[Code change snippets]

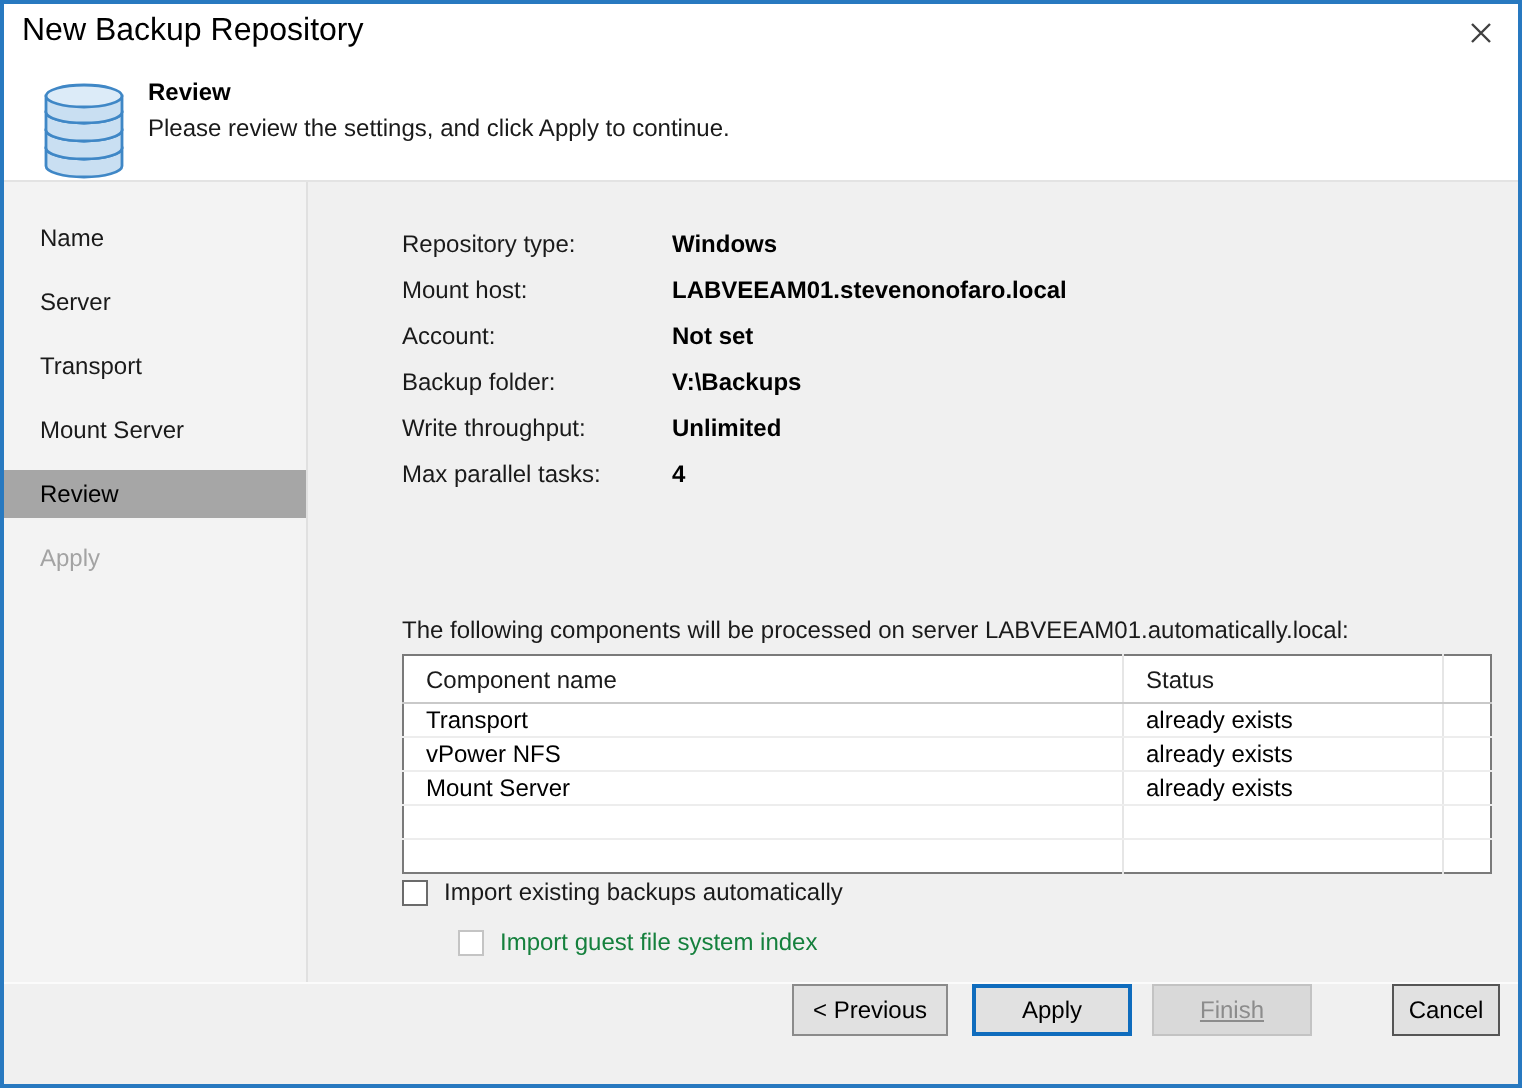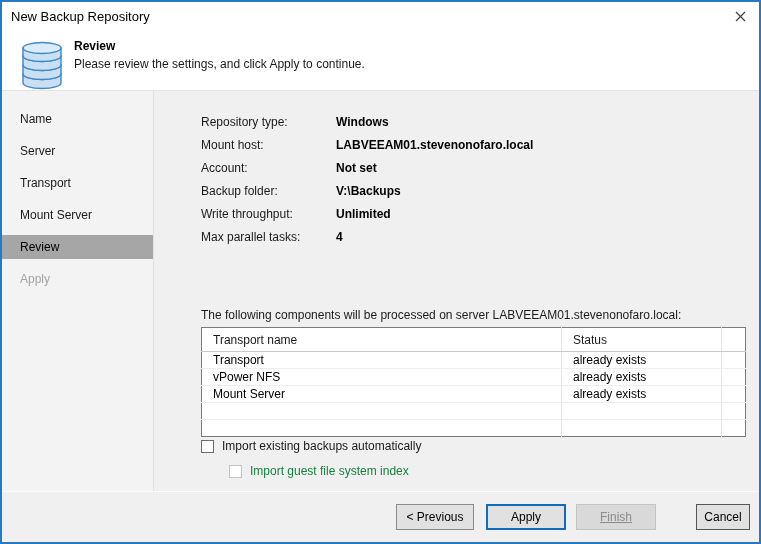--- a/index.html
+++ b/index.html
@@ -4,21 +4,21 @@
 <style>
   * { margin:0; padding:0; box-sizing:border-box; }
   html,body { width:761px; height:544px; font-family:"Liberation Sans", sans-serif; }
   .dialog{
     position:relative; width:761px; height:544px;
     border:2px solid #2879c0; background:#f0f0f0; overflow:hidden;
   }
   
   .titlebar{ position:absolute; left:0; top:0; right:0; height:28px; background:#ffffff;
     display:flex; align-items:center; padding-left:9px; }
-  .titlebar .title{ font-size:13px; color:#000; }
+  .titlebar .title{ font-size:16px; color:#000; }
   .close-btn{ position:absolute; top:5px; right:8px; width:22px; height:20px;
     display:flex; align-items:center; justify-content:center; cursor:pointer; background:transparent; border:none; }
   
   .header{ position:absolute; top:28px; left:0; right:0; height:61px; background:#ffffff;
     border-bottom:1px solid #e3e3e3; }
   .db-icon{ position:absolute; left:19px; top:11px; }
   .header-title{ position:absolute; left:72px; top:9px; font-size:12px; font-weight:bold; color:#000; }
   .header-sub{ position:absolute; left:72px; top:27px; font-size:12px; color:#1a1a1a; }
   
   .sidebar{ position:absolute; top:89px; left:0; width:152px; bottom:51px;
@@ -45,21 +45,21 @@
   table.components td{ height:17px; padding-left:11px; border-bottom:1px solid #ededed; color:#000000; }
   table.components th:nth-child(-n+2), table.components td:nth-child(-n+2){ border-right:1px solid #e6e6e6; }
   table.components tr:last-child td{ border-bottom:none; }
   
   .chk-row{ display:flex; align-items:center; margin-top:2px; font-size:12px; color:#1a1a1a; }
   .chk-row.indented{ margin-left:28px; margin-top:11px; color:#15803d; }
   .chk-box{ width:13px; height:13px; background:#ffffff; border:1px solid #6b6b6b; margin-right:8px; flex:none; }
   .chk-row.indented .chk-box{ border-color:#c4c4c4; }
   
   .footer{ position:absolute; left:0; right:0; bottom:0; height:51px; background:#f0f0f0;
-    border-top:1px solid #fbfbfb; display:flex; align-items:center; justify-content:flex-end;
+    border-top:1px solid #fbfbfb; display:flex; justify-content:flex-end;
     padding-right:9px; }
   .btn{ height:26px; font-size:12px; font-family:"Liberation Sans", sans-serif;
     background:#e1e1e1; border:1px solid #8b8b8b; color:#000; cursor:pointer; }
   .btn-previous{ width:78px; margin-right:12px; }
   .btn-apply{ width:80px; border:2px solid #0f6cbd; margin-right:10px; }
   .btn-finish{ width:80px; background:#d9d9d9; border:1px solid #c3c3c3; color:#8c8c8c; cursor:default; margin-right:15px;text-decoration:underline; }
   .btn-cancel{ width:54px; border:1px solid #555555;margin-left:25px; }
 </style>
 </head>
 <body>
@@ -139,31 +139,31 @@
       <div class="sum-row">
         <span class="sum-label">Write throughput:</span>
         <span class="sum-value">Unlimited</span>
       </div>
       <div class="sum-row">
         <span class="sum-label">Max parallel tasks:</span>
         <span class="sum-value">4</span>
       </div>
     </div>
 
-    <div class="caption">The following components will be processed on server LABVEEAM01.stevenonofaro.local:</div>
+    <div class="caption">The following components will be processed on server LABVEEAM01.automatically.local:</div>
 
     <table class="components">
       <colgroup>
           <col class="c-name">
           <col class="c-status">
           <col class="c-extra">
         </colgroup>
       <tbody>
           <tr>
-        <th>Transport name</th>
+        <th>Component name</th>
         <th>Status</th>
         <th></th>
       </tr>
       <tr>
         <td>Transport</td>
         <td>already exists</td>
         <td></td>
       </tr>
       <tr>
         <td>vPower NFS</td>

**WHAT IS NEEDED**
Take every line above where "size" appears and copy it.

**RESULT OF THE EXERCISE**
-  .titlebar .title{ font-size:13px; color:#000; }
+  .titlebar .title{ font-size:16px; color:#000; }
   .header-title{ position:absolute; left:72px; top:9px; font-size:12px; font-weight:bold; color:#000; }
   .header-sub{ position:absolute; left:72px; top:27px; font-size:12px; color:#1a1a1a; }
   .chk-row{ display:flex; align-items:center; margin-top:2px; font-size:12px; color:#1a1a1a; }
   .btn{ height:26px; font-size:12px; font-family:"Liberation Sans", sans-serif;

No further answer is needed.